Latest and older versions of geoviz can be downloaded from http://pypi.org/project/geoviz/ using
pip install geoviz
or pip3 install geoviz
.
geoviz.choropleth
is the main module to be imported. geoviz.preprocess
is also useful when data requires pre-processing.
import pandas as pd
import geoviz.choropleth as choro
import geoviz.preprocess as prc
There are three datasets here:
supp: county-level data on amount of suppression in census data, has both sequential (low to high) data, "pct_suppressed", and divergent (negative-positive) data, "resid".
fitn: MSA-level economic fitness score, has sequential data, "f_2016"
search: state-level search frequency data (beaches vs mountains)
supp = pd.read_csv('geoviz/data/test/cbp_suppression_2016_EMP.csv', dtype={'GEO.id2':str})
fitn = pd.read_csv('geoviz/data/test/fitness_msa.csv', dtype={'msa_code':str})
search = pd.read_csv('geoviz/data/test/states_beach_mountain.csv')
We start without any optional arguments, just plotting the percent of data suppressed. The required arguments for choro.plot() are...
file_or_df
: the dataframe or filepathgeoid_var
: the geographic variable namegeoid_type
: the geographic variable type: fips (highly recommended), name, cbsa code, or abbreviation (state only)y_var
: the variable to be plottedy_type
: the type of variable (sequential, sequential_single, divergent, categorical)This argument refers to the data and palette type.
Sequential schemes are suited to ordered data that progress from low to high. Lightness steps dominate the look of these schemes, with light colors for low data values to dark colors for high data values. Within this scheme, 'sequential'
is multi-hued, which is helpful when we want the low values to be visibly different from missing values or the background. 'sequential_single'
is used for single hue paletes.
Diverging schemes put equal emphasis on mid-range critical values and extremes at both ends of the data range. The critical class or break in the middle of the legend is emphasized with light colors and low and high extremes are emphasized with dark colors that have contrasting hues.

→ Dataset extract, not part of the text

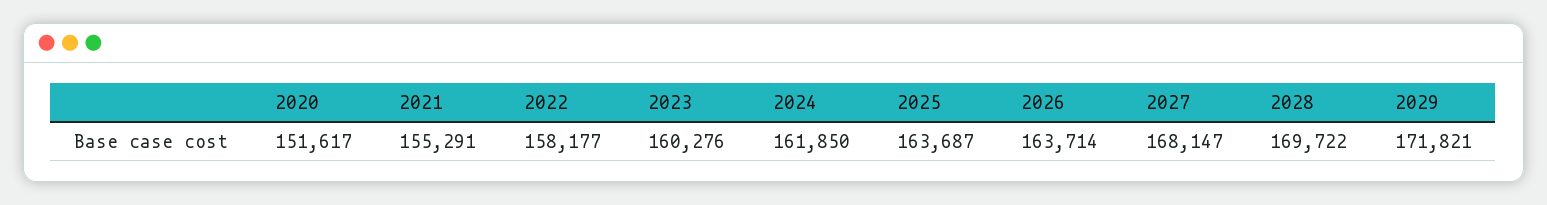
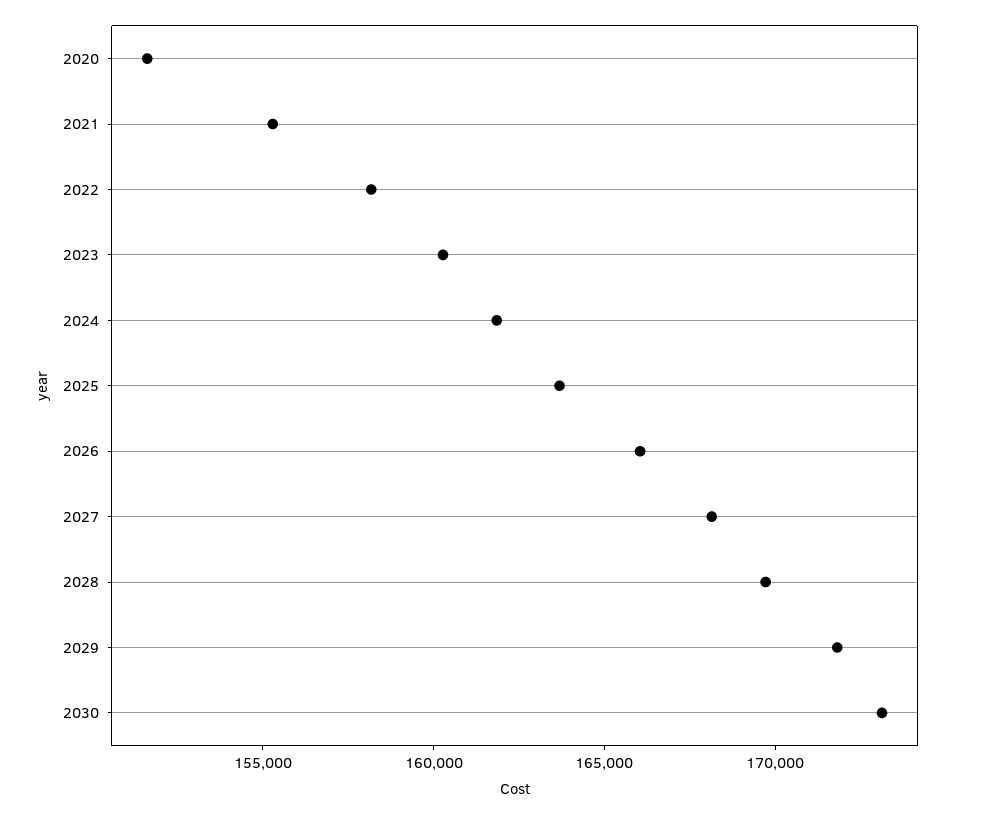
2026: 163714 -> 166000
2030: none -> 173000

Categorical schemes do not imply magnitude differences between legend classes, and hues are used to create the primary visual differences between classes. Categorical schemes are best suited to representing nominal or qualitative data.
See http://colorbrewer2.org/ for more information on these palettes.
supp.head()
choro.plot('geoviz/data/test/cbp_suppression_2016_EMP.csv', 'GEO.id2', 'fips', 'pct_suppressed', 'sequential')

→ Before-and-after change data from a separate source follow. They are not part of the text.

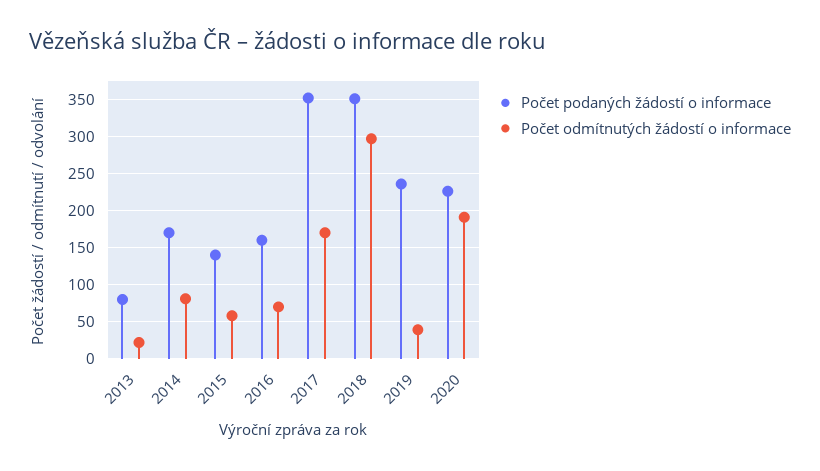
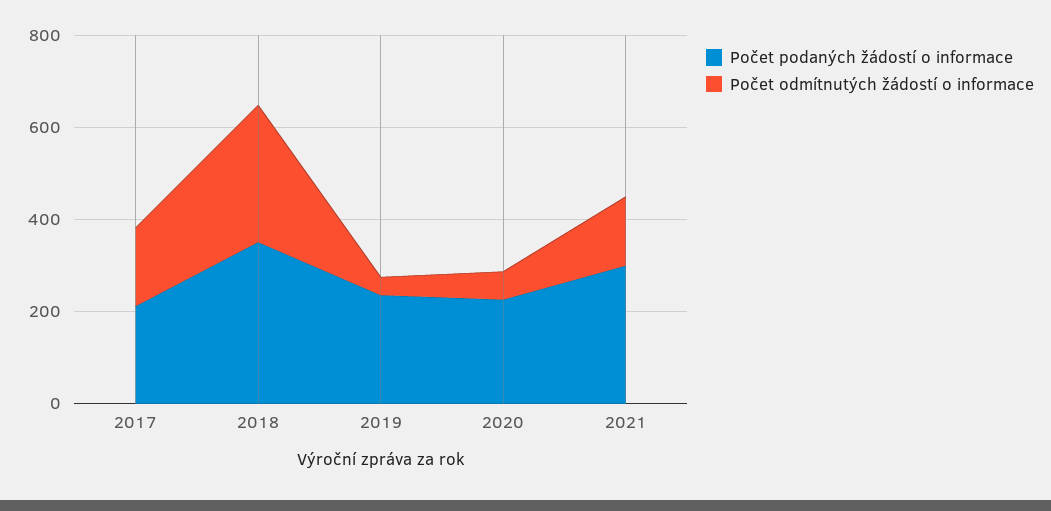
Počet podaných žádostí o informace, 2013: 80 -> none
Počet odmítnutých žádostí o informace, 2013: 20 -> none
Počet podaných žádostí o informace, 2014: 170 -> none
Počet odmítnutých žádostí o informace, 2014: 80 -> none
Počet podaných žádostí o informace, 2015: 140 -> none
Počet odmítnutých žádostí o informace, 2015: 60 -> none
Počet podaných žádostí o informace, 2016: 160 -> none
Počet odmítnutých žádostí o informace, 2016: 70 -> none
Počet podaných žádostí o informace, 2017: 350 -> 200
Počet odmítnutých žádostí o informace, 2020: 190 -> 50
Počet podaných žádostí o informace, 2021: none -> 300
Počet odmítnutých žádostí o informace, 2021: none -> 150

Notice that the breaks/color bar ticks doesn't fit our data perfectly. This could be due to
a) the default number of colors, which is 5, or
b) the default min/max values used in the color mapper, which is the min/max of the series.
In this case, we do want 5 colors, but the min value is slightly above 0, so the automatically calculated breaks and ticks are not exactly on "round" or "clean" numbers.

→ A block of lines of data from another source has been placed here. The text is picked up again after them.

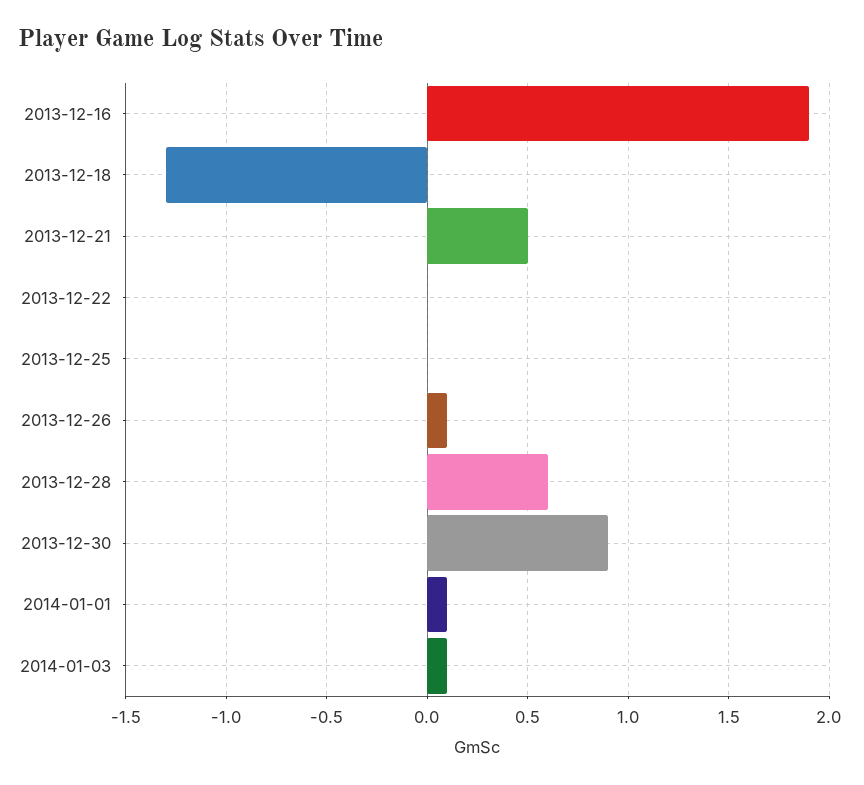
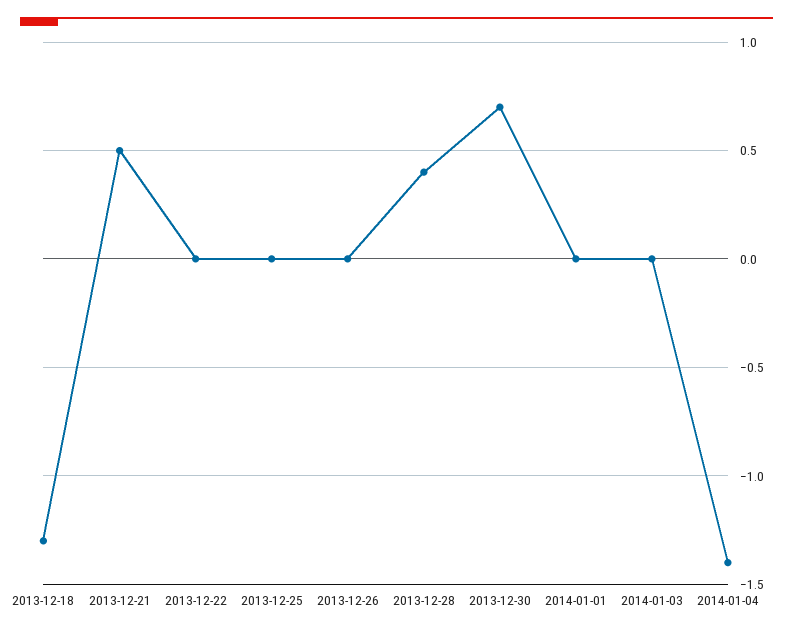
2013-12-16: 1.9 -> none
2013-12-26: 0.1 -> 0
2013-12-28: 0.6 -> 0.4
2013-12-30: 0.9 -> 0.7
2014-01-01: 0.1 -> 0
2014-01-03: 0.1 -> 0
2014-01-04: none -> -1.4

We can specify these (and other formatting specs) manually by passing in a dict to formatting.
To see the options for these, we can call
choro.DEFAULTFORMAT
choro.plot('geoviz/data/test/cbp_suppression_2016_EMP.csv',
'GEO.id2', 'fips', 'pct_suppressed', 'sequential',
formatting={'ncolors':5, 'min':0, 'max':1.0, 'state_outline':'after'})
choro.plot(supp, 'GEO.id2', 'fips', 'pct_suppressed', 'sequential',
formatting={'ncolors':5, 'min':0, 'max':1.0, 'state_outline':'after',
'background_color':'#c8c8c8', 'st_line_color':'#ffffff',
'simplify':0.1, ## how much to simplify shapefile geometry (larger is more simplified)
'tools':'', ## change which bokeh tools to include
'width':600, 'cbar_height':75,
'title':'Proportion of Data Suppressed', 'title_fontsize':'10pt'})
the 'palette' formatting argument takes strings (see
https://bokeh.pydata.org/en/latest/docs/reference/palettes.html)
or int between 1 and 3 for default options
choro.plot(supp, 'GEO.id2', 'fips', 'resid', 'divergent',
formatting={'ncolors':7, 'min':-0.35, 'max':0.35,
'state_outline':'after', 'simplify':0.01, 'palette':2, ## change to second default palette
'tooltip_text':'{0.000}', ## change tooltip text format. Note: must be wrapped by {}
'title':'Actual vs Predicted Proportion of Data Suppressed'})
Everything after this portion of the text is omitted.